Salt Lake City Mayor Ralph Becker
Now that SLC has its new parking pay stations and an expanded TRAX system, another transit improvement is coming online to help fill up the city’s bike lanes.
And this one holds a special place for Mayor Ralph Becker. On June 19, he officially announced SLC Bike Share is on its way.
The non-profit, which will set up 10 stations around the city with 100 bicycles to pick up and ride, launches in March 2013.
But it’s not like Redbox for bikes.
Since it’s a shared (not rental) program, all bikes will need to be returned to solar powered docking stations at the end of each ride. Riders will get membership cards they can tap on a pad at a docking station to unlock a bike. Membership ranges from $5 for 24-hour access to $75 for a full year.
Bikes can only be taken for 30 minutes at a time, but stations are well under 30 minutes from one another.
“They are a convenient, easy way for people to get around a city like ours,” Becker says. “And we’re fortunate in a way not to be the first city to do this, because there are always bugs to get worked out.”
Other cities with similar programs include Denver, Washington, D.C., and Paris, France. The idea to bring the bikes to SLC started in mayor’s office, but later, it was brought to the Downtown Alliance to get it rolling.
Ben Bolte, who has been working to implement the project for the past year, says the public will be introduced to the program at events like Craft Lake City. And when nobody is riding the bikes, he says maintenance workers will keep them in shape and working order.

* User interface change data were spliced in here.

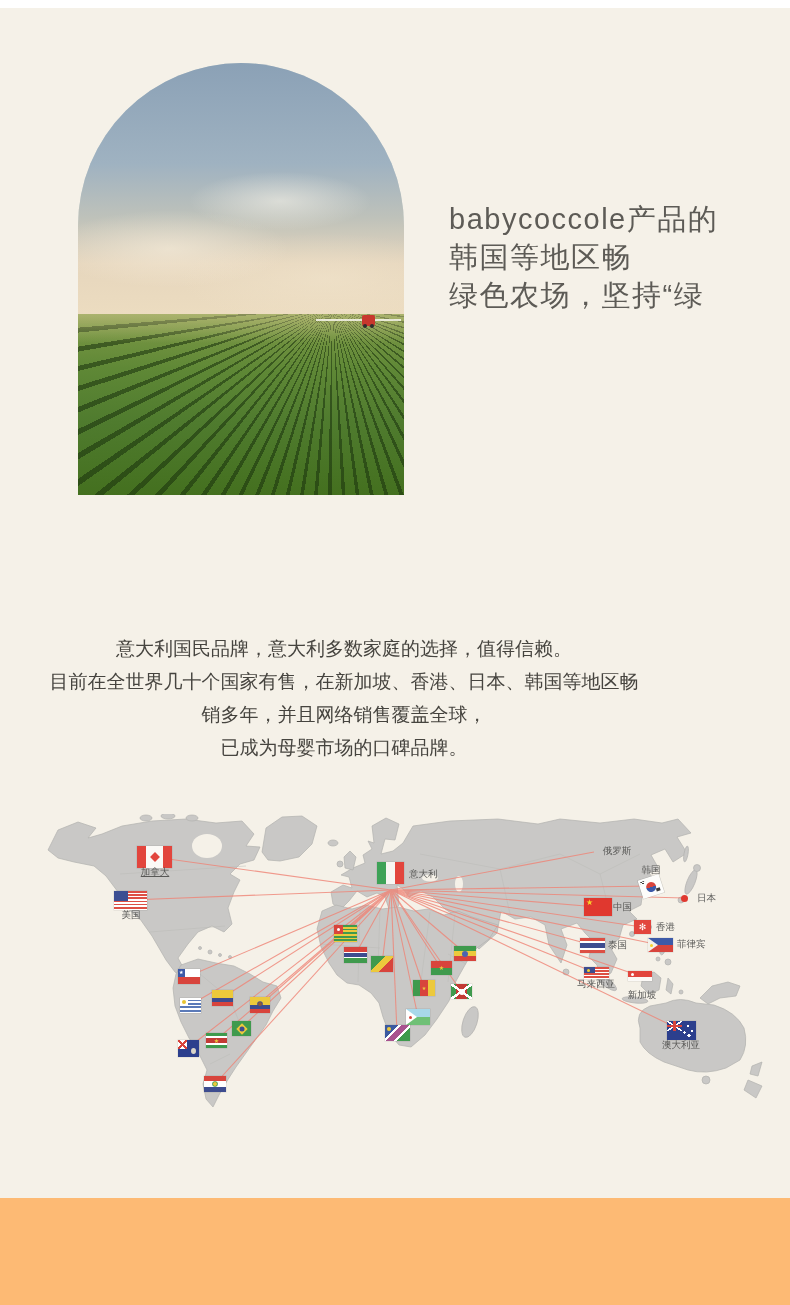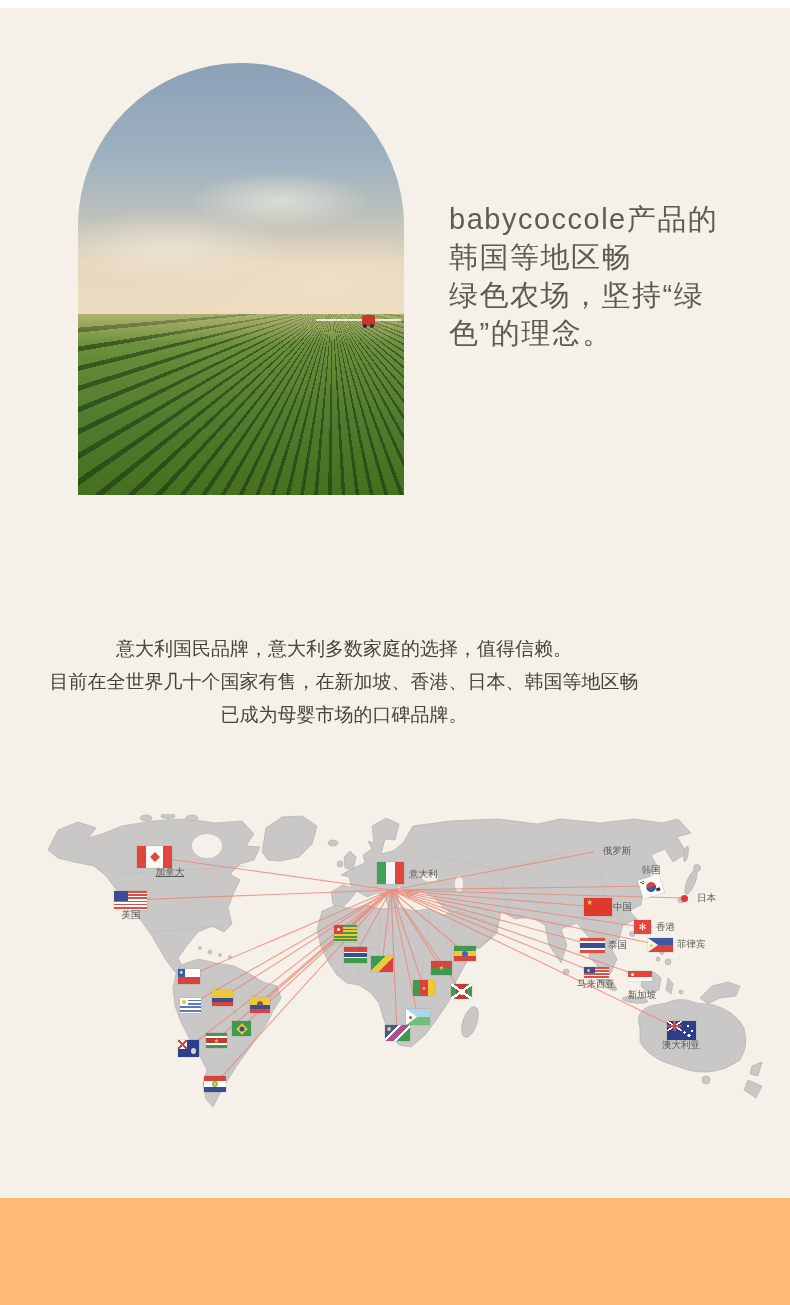"色”的理念。" div { html: <div>色”的理念。</div> -> none }
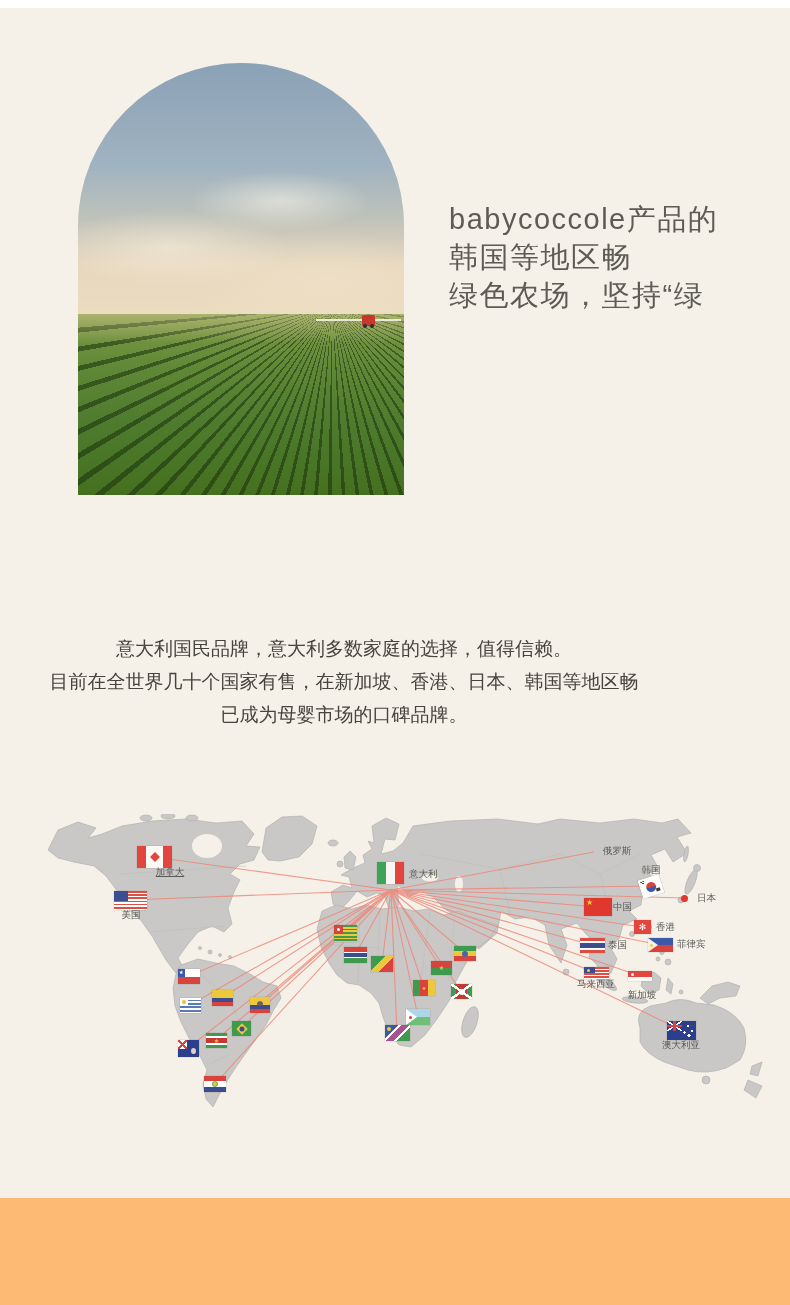"销多年，并且网络销售覆盖全球，" div { html: none -> <div>销多年，并且网络销售覆盖全球，</div> }
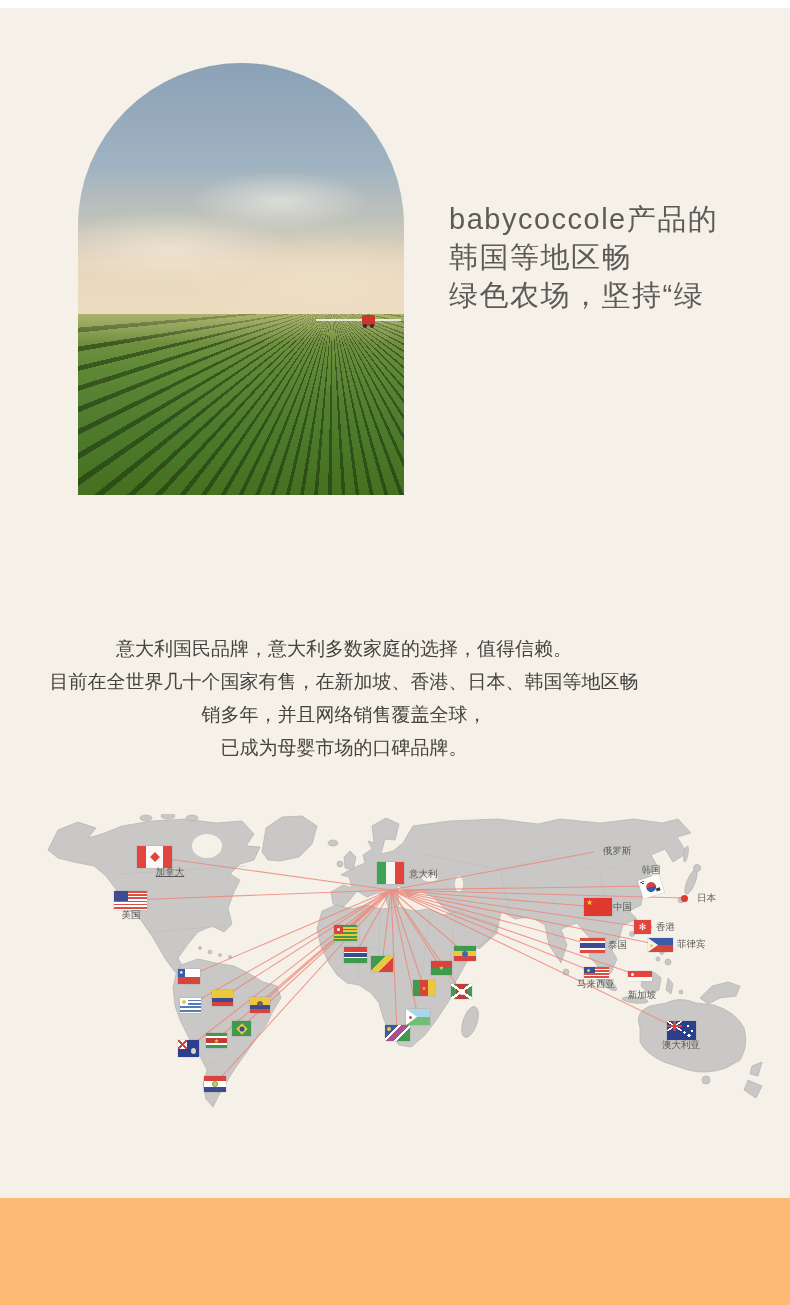"加拿大" span.mlabel { left: 170px -> 155px }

Jason Mathis, executive director of the Downtown Alliance, says the project still needs more funding, but on the day of the official announcement, the program received a $244,500 boost from the Redevelopment Agency Board of the City Council. “We see this bike program as one more piece of infrastructure that compliments all the other things we have going on downtown,” says Kyle LaMalfa, chair of the RDA. “Salt Lake City has been the leader in preserving walkable communities, and with this bike program, we can get a little further than we can on our feet.”
Bikes similar to those that will be in SLC were shown at the announcement at the City and County Building. But unlike the ones on display (pictured), the local bikes will be labeled Green Bike and be completely unique to the city.
Nick Como, communications director for Downtown Alliance, says the bikes will be three speeds and built for riders wearing any attire, including dresses and business suits. “I was riding one of the examples around today in my business suit,” he says. “They have a chain guard so you don’t get your pants stuck—you don’t need any biking attire, other than a helmet.” And if you don’t have a helmet, Intermountain's LDS Hospital has already offered to supply one to annual Bike Share members.
Executive director of the Downtown Alliance, Jason Mathis
Mathis says the more local business sponsors the program gets, the more the program can expand. Supporters already include Visit Salt Lake, Fidelity Investments, LDS Hospital, Backcountry.com, Rio Tinto and SelectHealth.
“When we first heard about this from the Downtown Alliance, a number of our team said ‘it sounds intriguing, tell us more,’” says Patricia Richards, CEO of SelectHealth. “So, we looked at the experience in other cities, and what we learned from their experience is this is really a way to promote health.”
Based on Denver’s statistics, locals with an annual membership could drop 10 to 12 pounds.